- _Work request_
In your copy, reproduce each entry exactly and leave out the pictures.

- _Source material_
= = = =

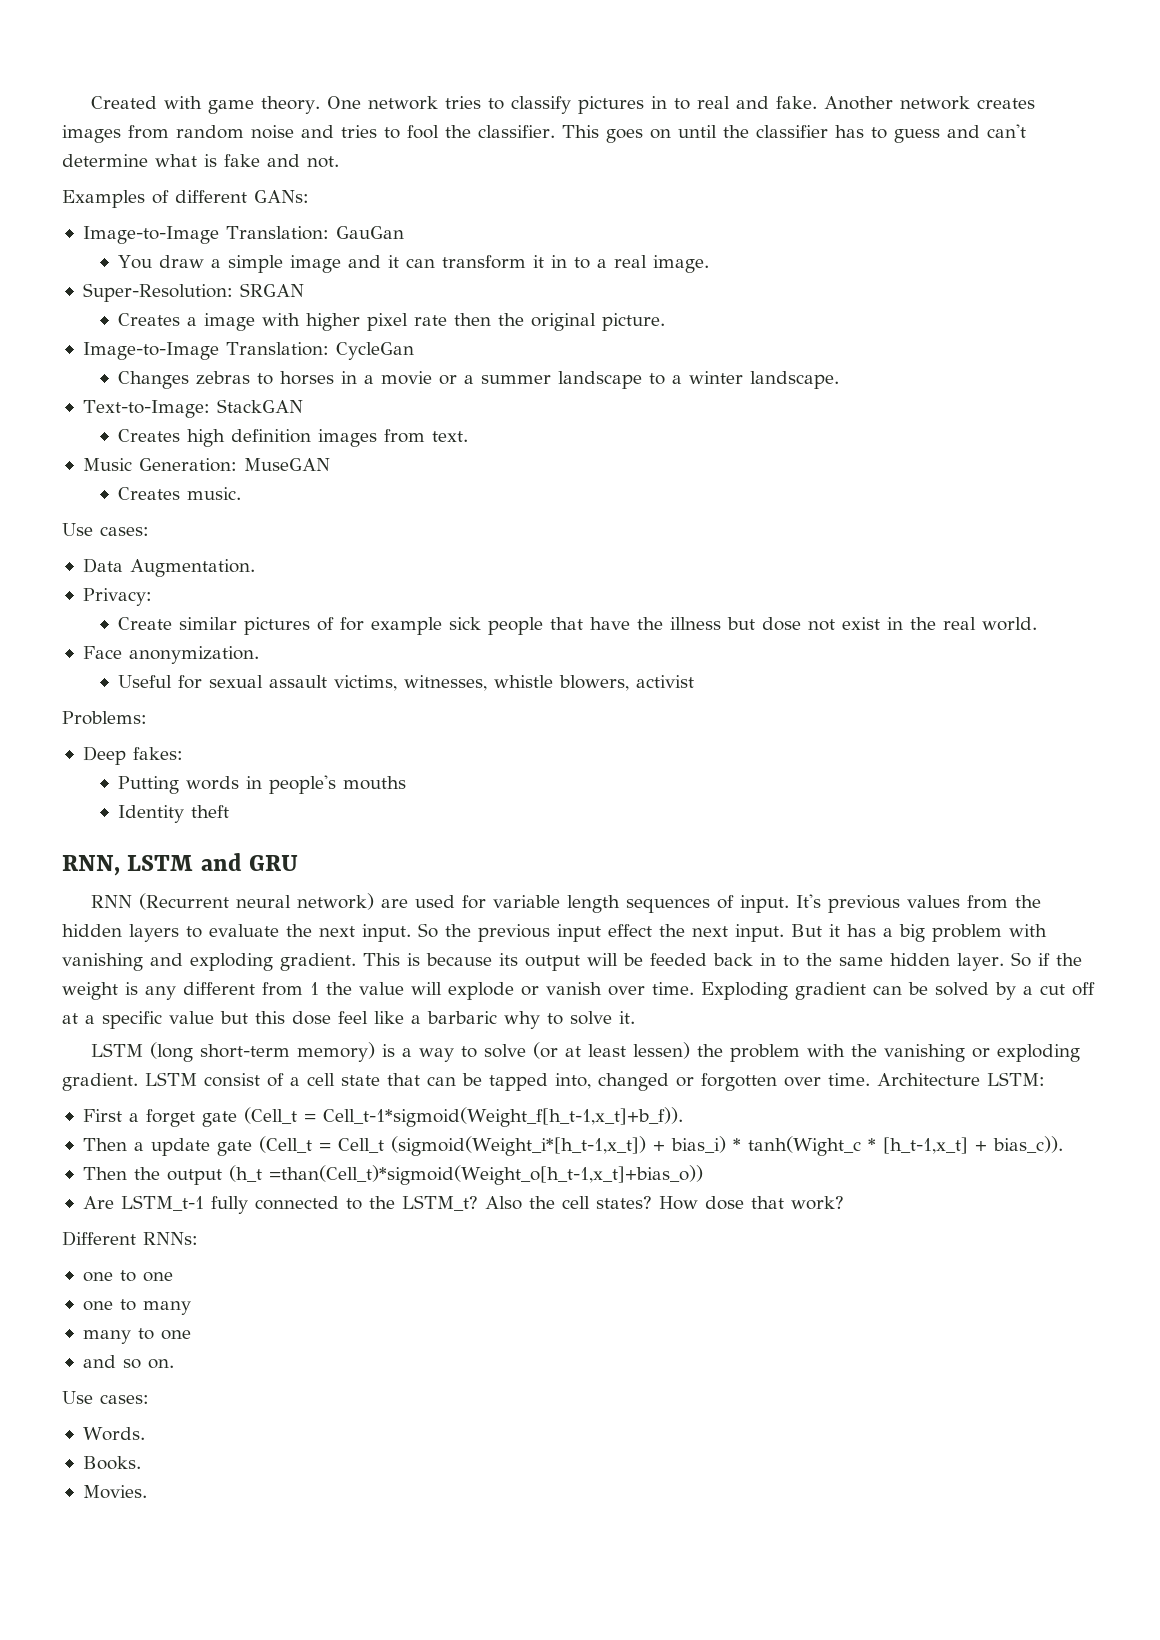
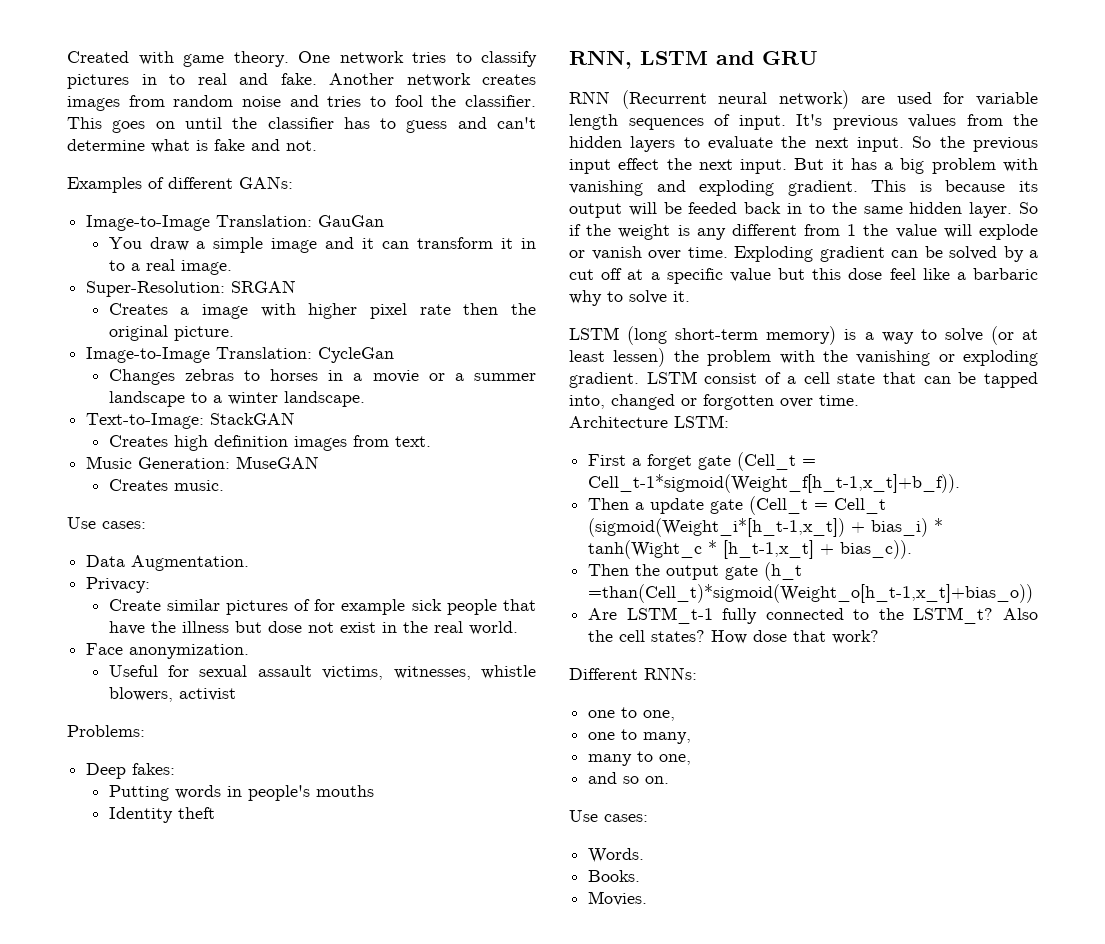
- LSTM consist of a cell state that can be tapped into, changed or forgotten over time. Architecture LSTM:
+ LSTM consist of a cell state that can be tapped into, changed or forgotten over time.
+ Architecture LSTM:
- Then the output (h_t =than(Cell_t)*sigmoid(Weight_o[h_t-1,x_t]+bias_o))
+ Then the output gate (h_t =than(Cell_t)*sigmoid(Weight_o[h_t-1,x_t]+bias_o))
- one to one
- one to many
+ one to one,
+ one to many,
- many to one
+ many to one,

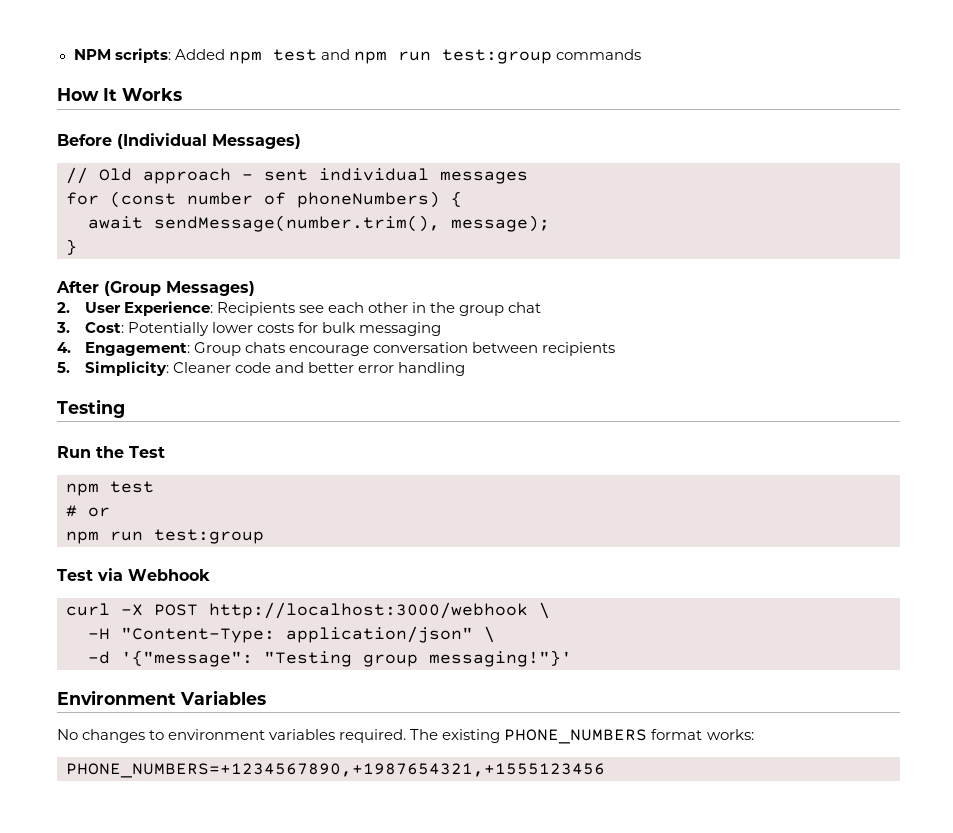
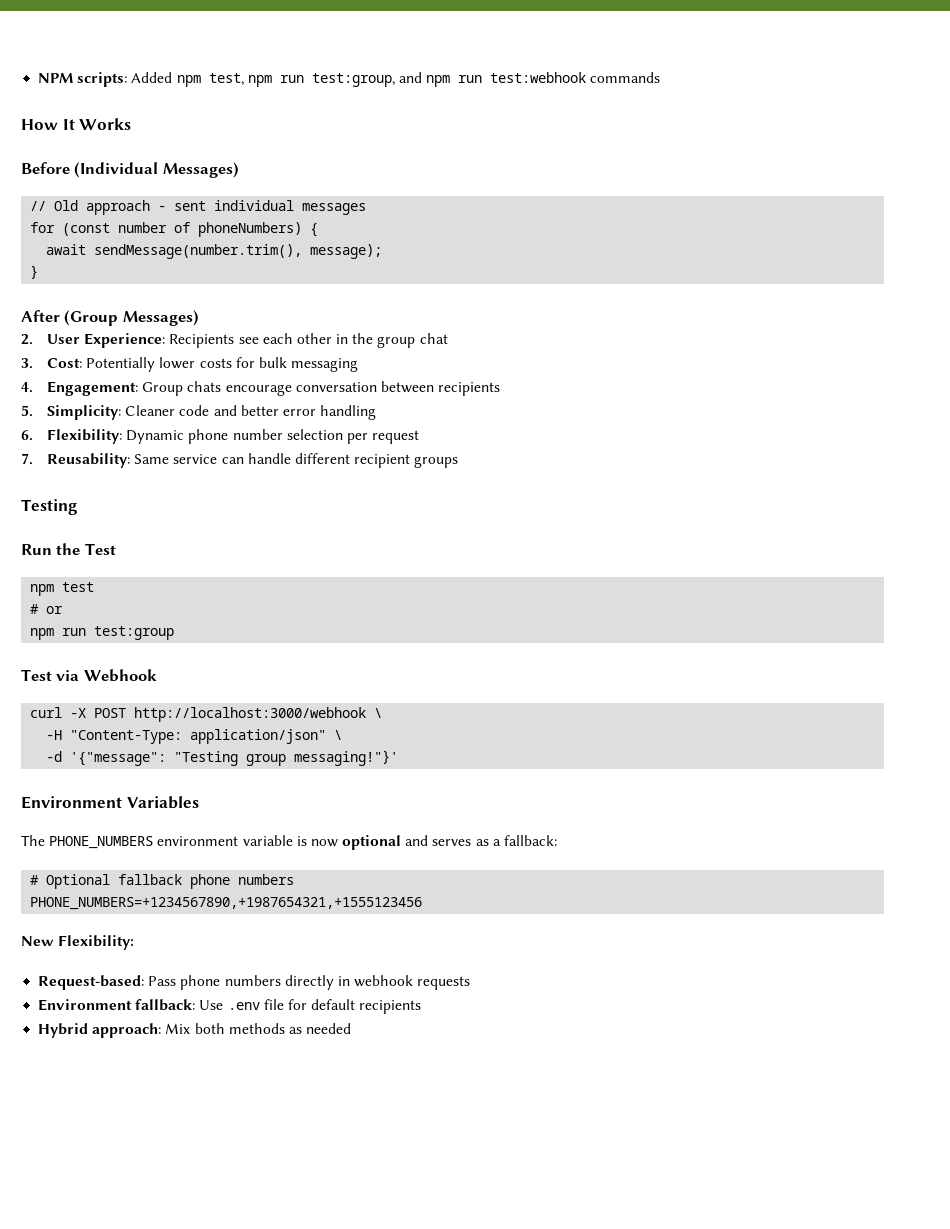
- NPM scripts: Added npm test and npm run test:group commands
+ NPM scripts: Added npm test, npm run test:group, and npm run test:webhook commands
+ 6. Flexibility: Dynamic phone number selection per request
+ 7. Reusability: Same service can handle different recipient groups
- No changes to environment variables required. The existing PHONE_NUMBERS format works:
+ The PHONE_NUMBERS environment variable is now optional and serves as a fallback:
+ # Optional fallback phone numbers
  PHONE_NUMBERS=+1234567890,+1987654321,+1555123456
+ New Flexibility:
+ Request-based: Pass phone numbers directly in webhook requests
+ Environment fallback: Use .env file for default recipients
+ Hybrid approach: Mix both methods as needed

= = = =

- _Solution for this problem_
- LSTM consist of a cell state that can be tapped into, changed or forgotten over time. Architecture LSTM:
+ LSTM consist of a cell state that can be tapped into, changed or forgotten over time.
+ Architecture LSTM:
- Then the output (h_t =than(Cell_t)*sigmoid(Weight_o[h_t-1,x_t]+bias_o))
+ Then the output gate (h_t =than(Cell_t)*sigmoid(Weight_o[h_t-1,x_t]+bias_o))
- one to one
- one to many
+ one to one,
+ one to many,
- many to one
+ many to one,

- NPM scripts: Added npm test and npm run test:group commands
+ NPM scripts: Added npm test, npm run test:group, and npm run test:webhook commands
+ 6. Flexibility: Dynamic phone number selection per request
+ 7. Reusability: Same service can handle different recipient groups
- No changes to environment variables required. The existing PHONE_NUMBERS format works:
+ The PHONE_NUMBERS environment variable is now optional and serves as a fallback:
+ # Optional fallback phone numbers
  PHONE_NUMBERS=+1234567890,+1987654321,+1555123456
+ New Flexibility:
+ Request-based: Pass phone numbers directly in webhook requests
+ Environment fallback: Use .env file for default recipients
+ Hybrid approach: Mix both methods as needed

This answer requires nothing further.